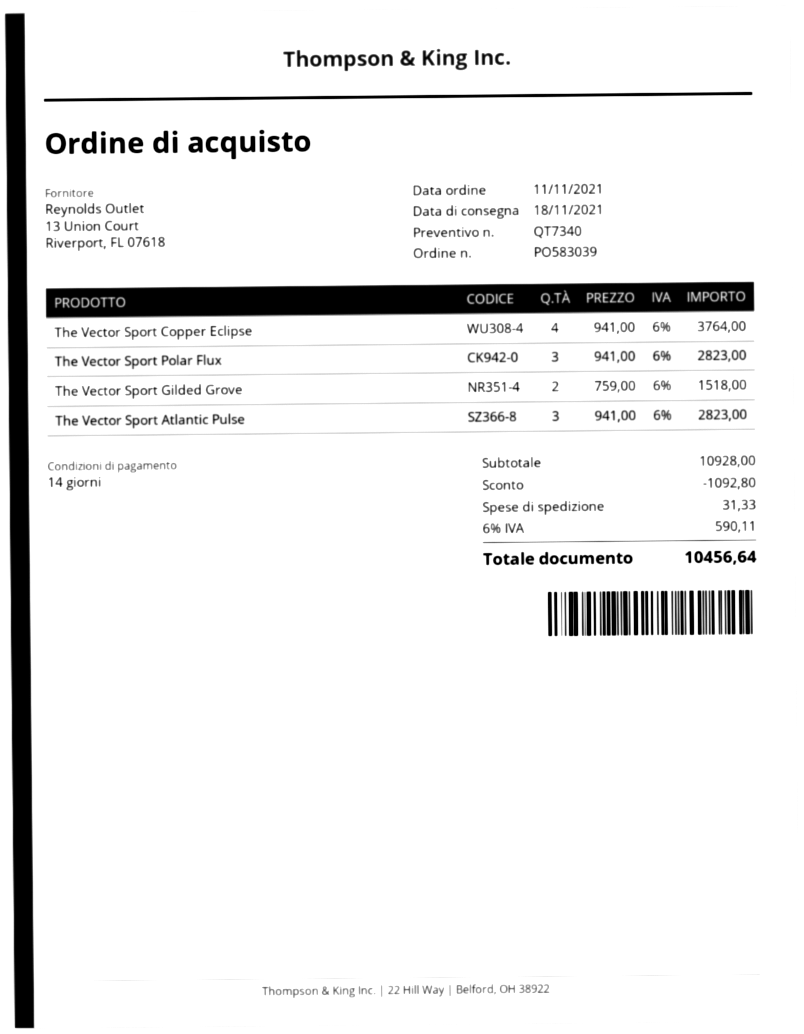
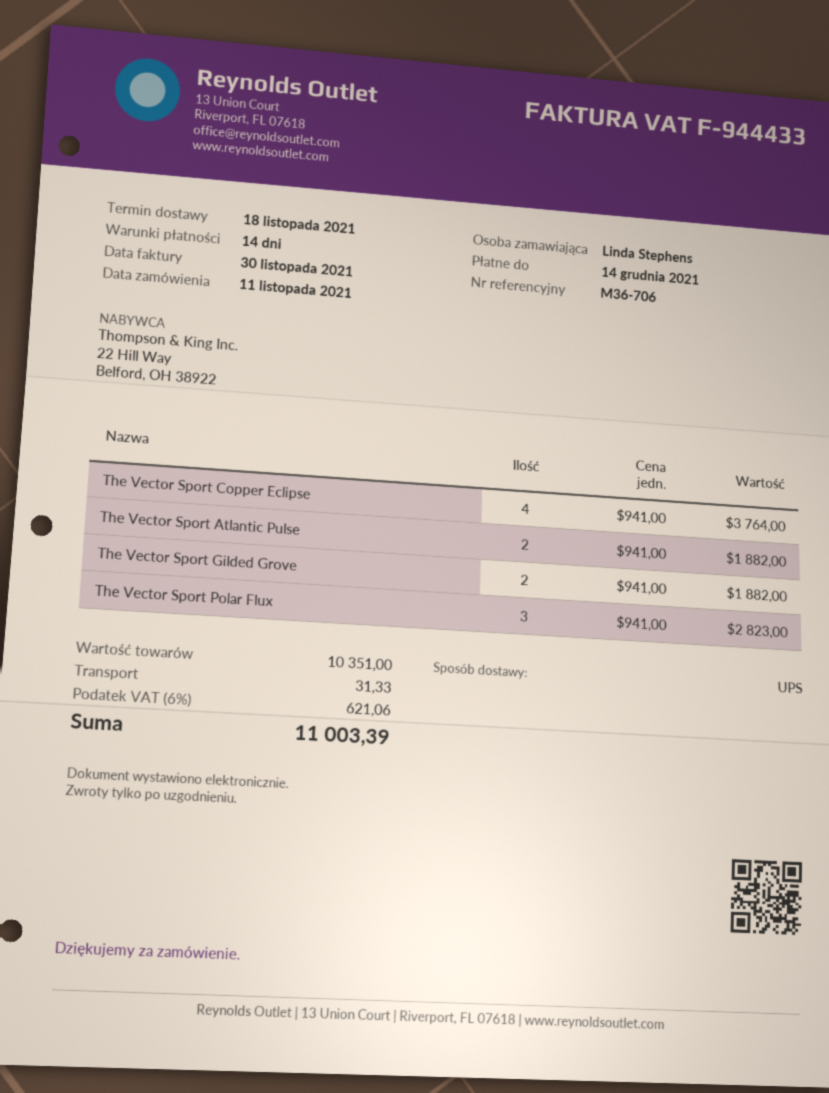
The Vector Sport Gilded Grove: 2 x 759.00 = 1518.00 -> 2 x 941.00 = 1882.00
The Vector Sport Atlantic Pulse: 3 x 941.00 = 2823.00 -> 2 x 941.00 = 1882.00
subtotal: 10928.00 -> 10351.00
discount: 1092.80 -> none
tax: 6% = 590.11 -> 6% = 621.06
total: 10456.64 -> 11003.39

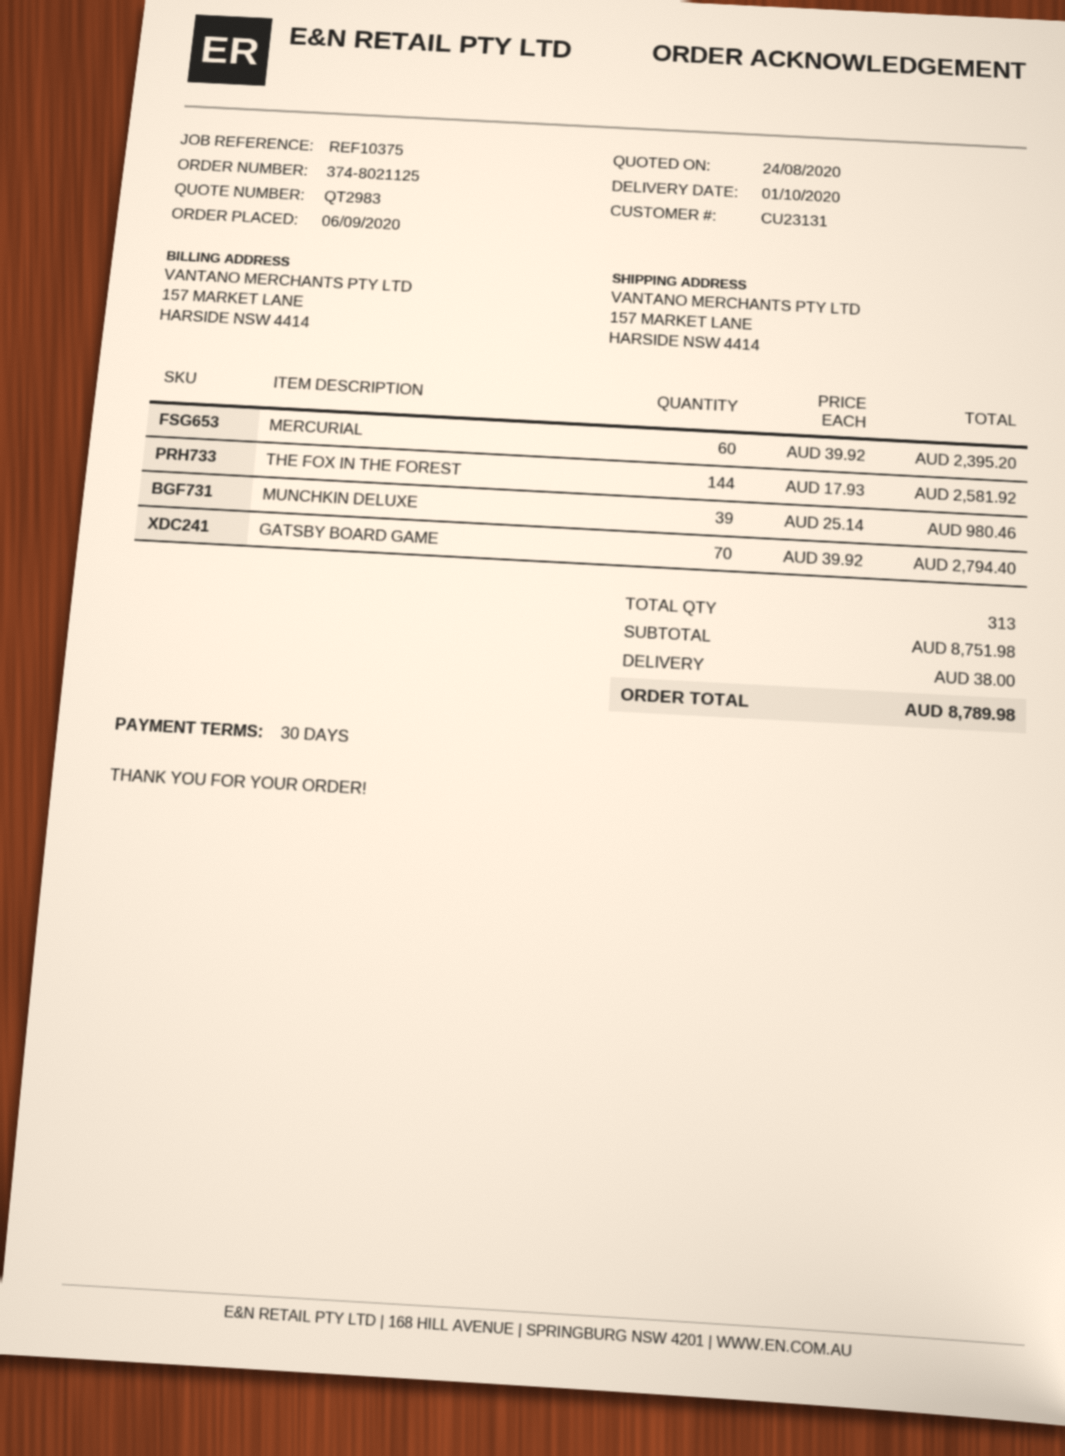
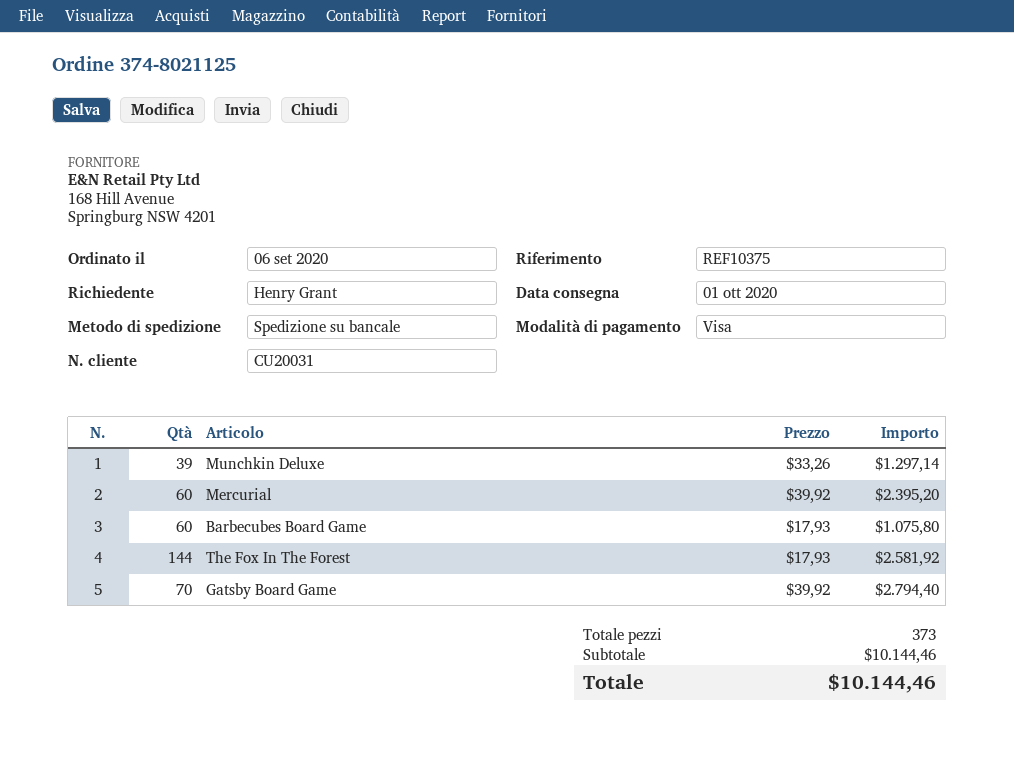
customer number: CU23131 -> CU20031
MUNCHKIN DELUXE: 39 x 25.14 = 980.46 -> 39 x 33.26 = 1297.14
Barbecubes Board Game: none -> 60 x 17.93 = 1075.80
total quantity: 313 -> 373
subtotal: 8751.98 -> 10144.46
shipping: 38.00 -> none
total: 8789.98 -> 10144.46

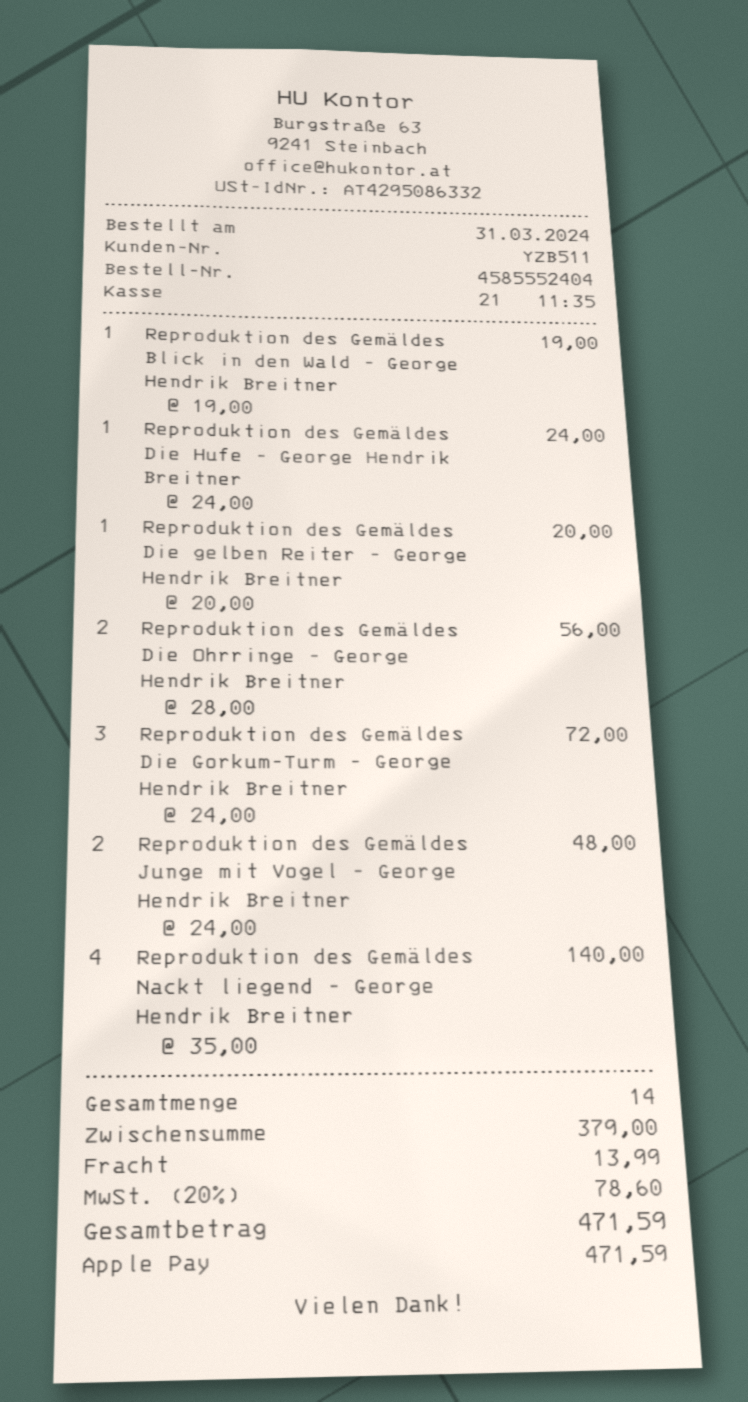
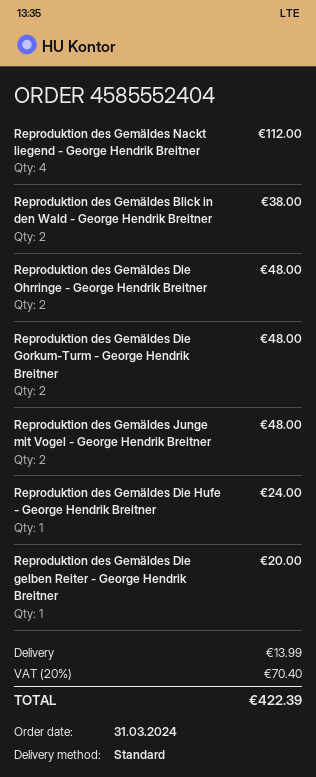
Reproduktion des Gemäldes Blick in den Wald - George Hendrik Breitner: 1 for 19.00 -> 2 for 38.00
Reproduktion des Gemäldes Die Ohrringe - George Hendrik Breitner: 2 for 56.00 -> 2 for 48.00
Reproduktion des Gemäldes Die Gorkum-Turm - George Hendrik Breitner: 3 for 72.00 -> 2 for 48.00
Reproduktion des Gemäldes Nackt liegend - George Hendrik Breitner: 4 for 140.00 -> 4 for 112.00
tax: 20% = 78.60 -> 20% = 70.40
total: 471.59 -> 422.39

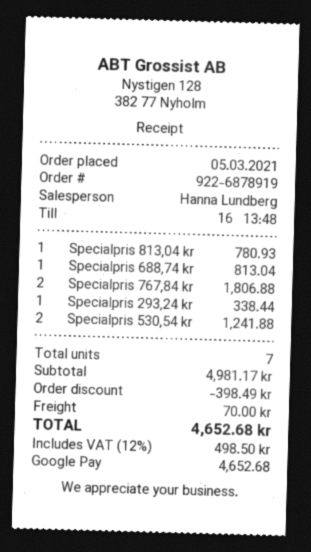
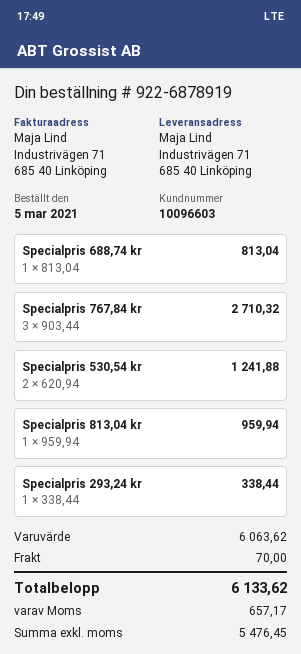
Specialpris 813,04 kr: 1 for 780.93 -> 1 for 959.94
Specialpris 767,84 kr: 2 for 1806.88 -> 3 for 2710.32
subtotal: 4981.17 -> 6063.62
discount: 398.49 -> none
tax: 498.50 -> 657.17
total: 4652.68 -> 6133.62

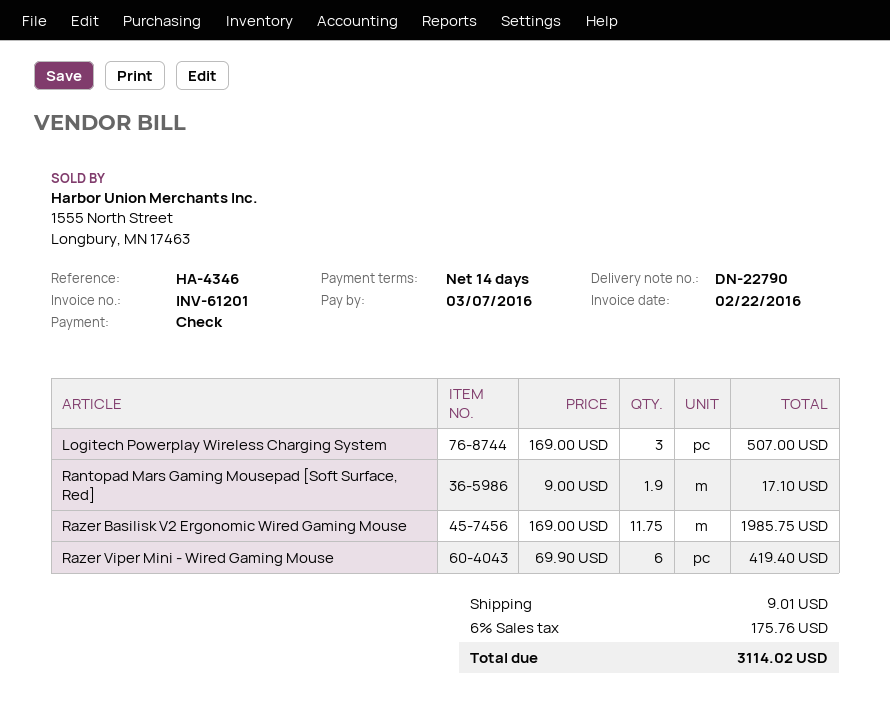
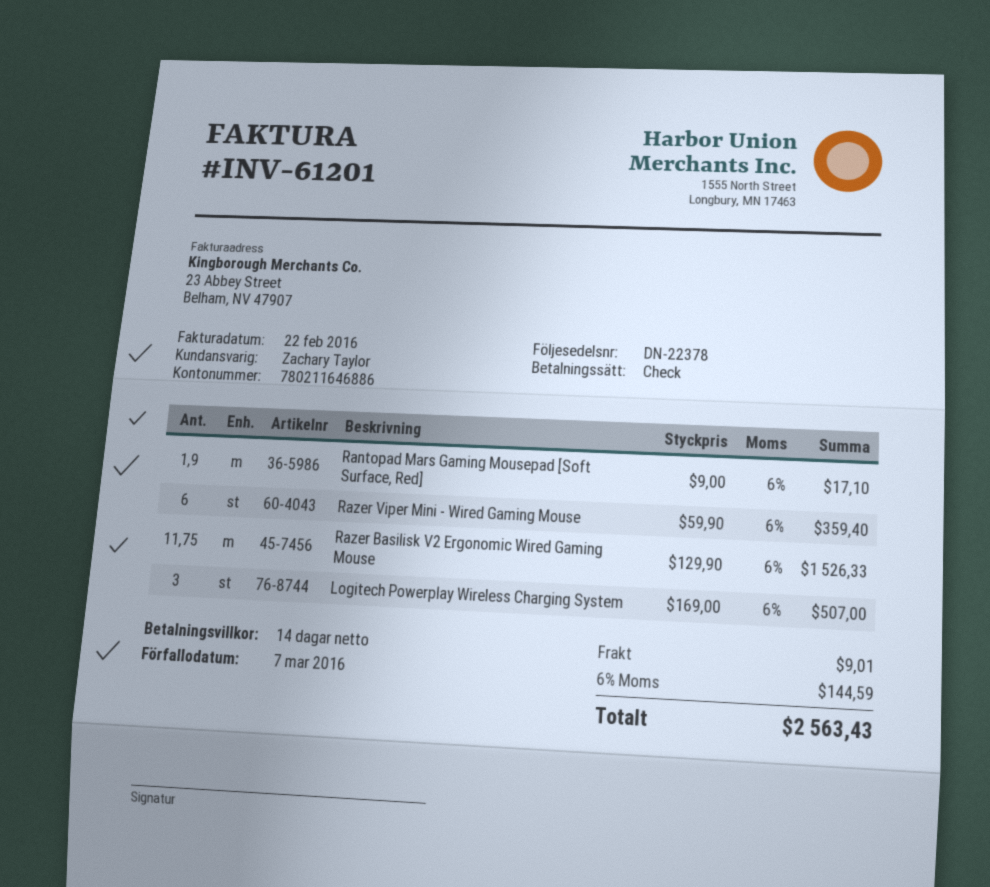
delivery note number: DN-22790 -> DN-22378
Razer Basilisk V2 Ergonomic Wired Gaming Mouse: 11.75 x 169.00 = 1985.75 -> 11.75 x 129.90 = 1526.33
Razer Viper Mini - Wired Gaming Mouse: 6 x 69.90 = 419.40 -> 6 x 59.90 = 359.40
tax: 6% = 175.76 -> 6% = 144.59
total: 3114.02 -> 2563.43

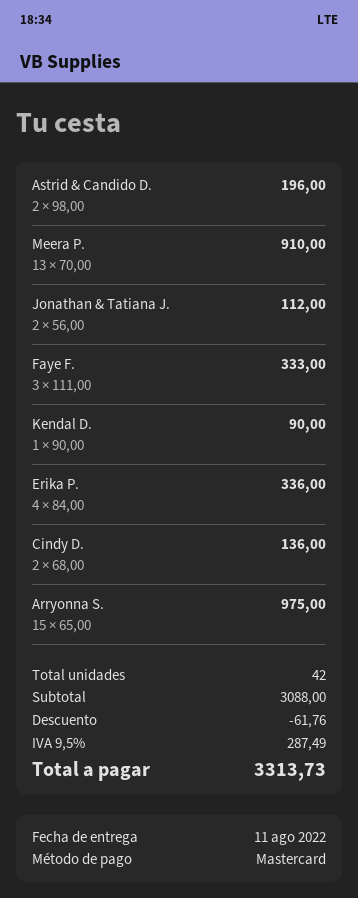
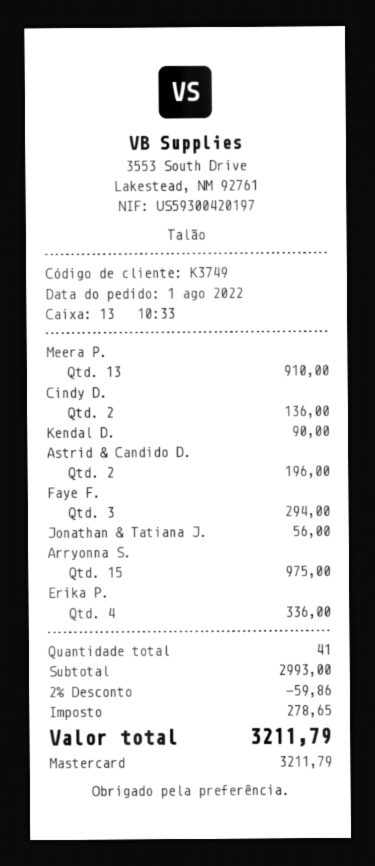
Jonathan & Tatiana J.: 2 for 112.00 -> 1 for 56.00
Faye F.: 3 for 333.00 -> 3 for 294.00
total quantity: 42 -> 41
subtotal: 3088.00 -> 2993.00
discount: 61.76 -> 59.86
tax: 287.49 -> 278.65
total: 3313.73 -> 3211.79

Description of the task: If any image appears in the entries, omit it and return the rest verbatim.

Your response:
The Vector Sport Gilded Grove: 2 x 759.00 = 1518.00 -> 2 x 941.00 = 1882.00
The Vector Sport Atlantic Pulse: 3 x 941.00 = 2823.00 -> 2 x 941.00 = 1882.00
subtotal: 10928.00 -> 10351.00
discount: 1092.80 -> none
tax: 6% = 590.11 -> 6% = 621.06
total: 10456.64 -> 11003.39

customer number: CU23131 -> CU20031
MUNCHKIN DELUXE: 39 x 25.14 = 980.46 -> 39 x 33.26 = 1297.14
Barbecubes Board Game: none -> 60 x 17.93 = 1075.80
total quantity: 313 -> 373
subtotal: 8751.98 -> 10144.46
shipping: 38.00 -> none
total: 8789.98 -> 10144.46

Reproduktion des Gemäldes Blick in den Wald - George Hendrik Breitner: 1 for 19.00 -> 2 for 38.00
Reproduktion des Gemäldes Die Ohrringe - George Hendrik Breitner: 2 for 56.00 -> 2 for 48.00
Reproduktion des Gemäldes Die Gorkum-Turm - George Hendrik Breitner: 3 for 72.00 -> 2 for 48.00
Reproduktion des Gemäldes Nackt liegend - George Hendrik Breitner: 4 for 140.00 -> 4 for 112.00
tax: 20% = 78.60 -> 20% = 70.40
total: 471.59 -> 422.39

Specialpris 813,04 kr: 1 for 780.93 -> 1 for 959.94
Specialpris 767,84 kr: 2 for 1806.88 -> 3 for 2710.32
subtotal: 4981.17 -> 6063.62
discount: 398.49 -> none
tax: 498.50 -> 657.17
total: 4652.68 -> 6133.62

delivery note number: DN-22790 -> DN-22378
Razer Basilisk V2 Ergonomic Wired Gaming Mouse: 11.75 x 169.00 = 1985.75 -> 11.75 x 129.90 = 1526.33
Razer Viper Mini - Wired Gaming Mouse: 6 x 69.90 = 419.40 -> 6 x 59.90 = 359.40
tax: 6% = 175.76 -> 6% = 144.59
total: 3114.02 -> 2563.43

Jonathan & Tatiana J.: 2 for 112.00 -> 1 for 56.00
Faye F.: 3 for 333.00 -> 3 for 294.00
total quantity: 42 -> 41
subtotal: 3088.00 -> 2993.00
discount: 61.76 -> 59.86
tax: 287.49 -> 278.65
total: 3313.73 -> 3211.79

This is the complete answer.